The paper proposes CoPE, a chain linking dialogue context, momentary personality states, and long-term traits, and turns it into two tasks. EPR-S predicts a Big Five label for each dialogue and the supporting utterances; EPR-T infers a character's trait from multiple dialogues and identifies supporting dialogues. The “explanation” is a supervised textual rationale, summaries and BFI-2-derived descriptors plus evidence identifiers, not a causal model explanation or a direct measurement of a psychological construct.
PersonalityEvd is built from CPED, a Chinese television-series dialogue corpus. After excluding short dialogues, the authors select 72 characters and up to 30 dialogues per character. The final dataset contains 1,924 dialogues and 32,673 utterances. GPT-4 Turbo pre-annotates each dimension; twelve psychology undergraduates correct states, two graduate students inspect quality, and the authors perform a final review. About 30% of samples are re-annotated. Six other undergraduates produce trait annotations: three independently annotate each character, reach consensus, may alter state labels, and convert the mean of twelve BFI-2 items into labels through a median split. Dialogues with all five dimensions uncertain or with contradictory information are removed.
For EPR-S, Qwen1.5-7B-Chat has the highest mean Big Five accuracy at 66.45%, versus 64.62% for ChatGLM3-6B-32K and 62.09% for zero-shot GPT-4 Turbo. Evidence-ID F1 scores are 75.94, 75.42, and 71.20. For three-fold EPR-T, ChatGLM reaches 77.78% accuracy and 40.28 evidence-ID F1, while Qwen reaches 76.59% and 44.39. These accuracies must be read against the imbalance in the released data: among 72 characters, high labels occur 62 times for Openness, 62 for Conscientiousness, 70 for Extraversion, 49 for Agreeableness, and 45 for Neuroticism. Always selecting each dimension's majority class would average about 80%, above both EPR-T results. Raw accuracy therefore does not demonstrate effective trait recognition.
Evaluation combines BERTScore, Claude 3 Sonnet and GPT-4 Turbo ratings, plus a human evaluation of 50 samples from ten characters with five evaluators per sample. References score 4.61/5 for fluency, 4.38 for coherence, and 4.31 for plausibility; ChatGLM scores 3.82/2.51/2.59 and Qwen 3.90/2.68/2.65. No inter-rater agreement, uncertainty, or sampling strategy is reported, so the figures support high perceived quality in a small sample but do not “guarantee” the entire corpus.
The ablations qualify the claim that generating evidence improves recognition. For states, direct fine-tuning reaches 64.84% and CoT 64.62%; hybrid settings reach 66.94% and 66.55%. For traits, CoT improves from 75.83% to 77.78%, but hybrid settings remain at 75.53% and 75.55%. Adding predicted states raises trait accuracy only from 77.78% to 77.99%; reference states raise it to 83.52%, but these annotations are unavailable in real use and tied to the same process that produced trait labels.

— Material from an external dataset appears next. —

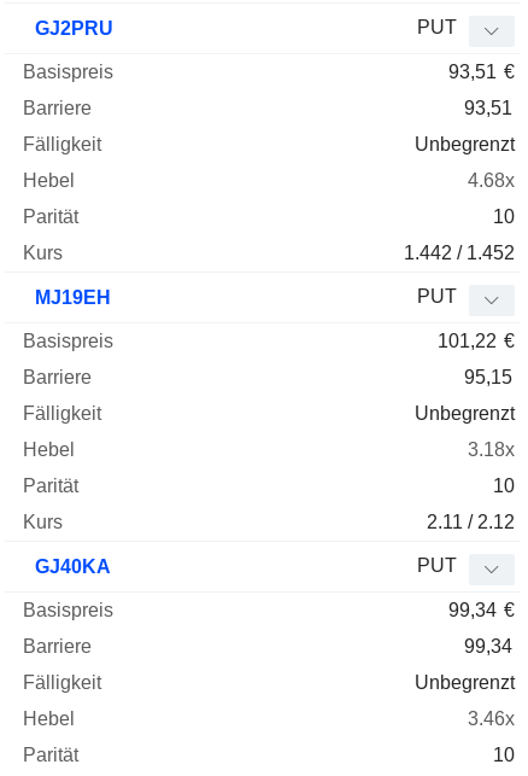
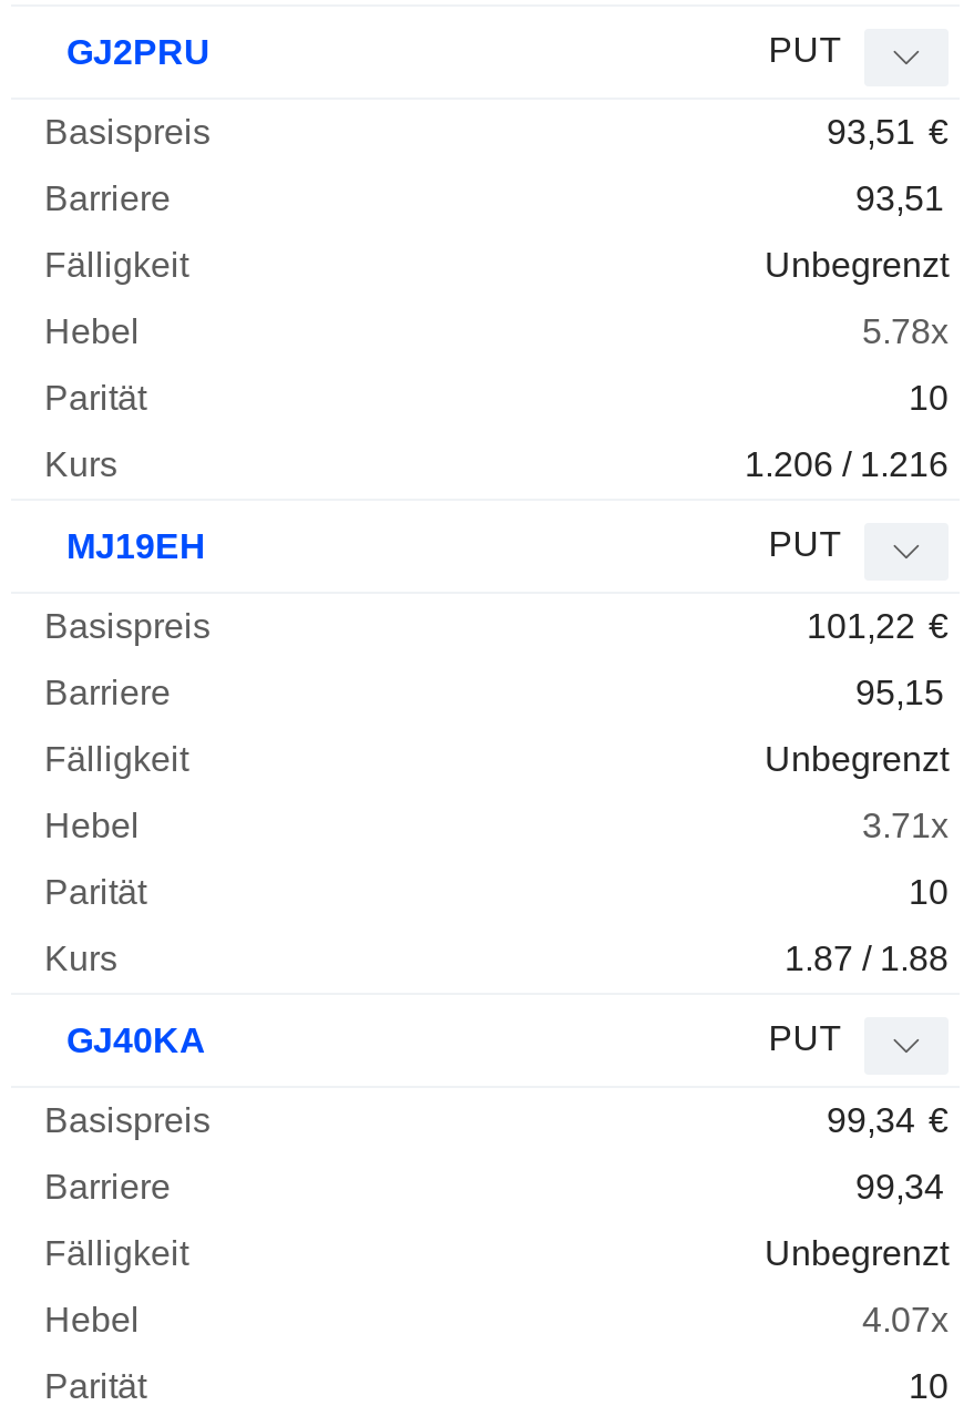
[468,170,515,191] 4.68x -> [862,313,949,351] 5.78x
[404,243,515,263] 1.442 / 1.452 -> [745,446,949,484] 1.206 / 1.216
[468,440,515,460] 3.18x -> [862,807,949,845] 3.71x
[427,512,515,532] 2.11 / 2.12 -> [785,940,949,978] 1.87 / 1.88
[468,709,515,729] 3.46x -> [862,1301,949,1339] 4.07x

The repository allows inspection of the characters, dialogues, splits, labels, and part of the code. It lacks the announced English translation, complete outputs, checkpoints, an end-to-end judge pipeline, a code/derivative-data license, and releases. Many scripts retain local paths or xxx placeholders; Qwen dependencies are unpinned, and seed variability is absent. The defensible contribution is a novel evidence-annotated benchmark over fictional Chinese characters and initial baselines. It does not validate human personality, psychological stability, causal explanations, cross-cultural generalization, or a system ready to profile real users.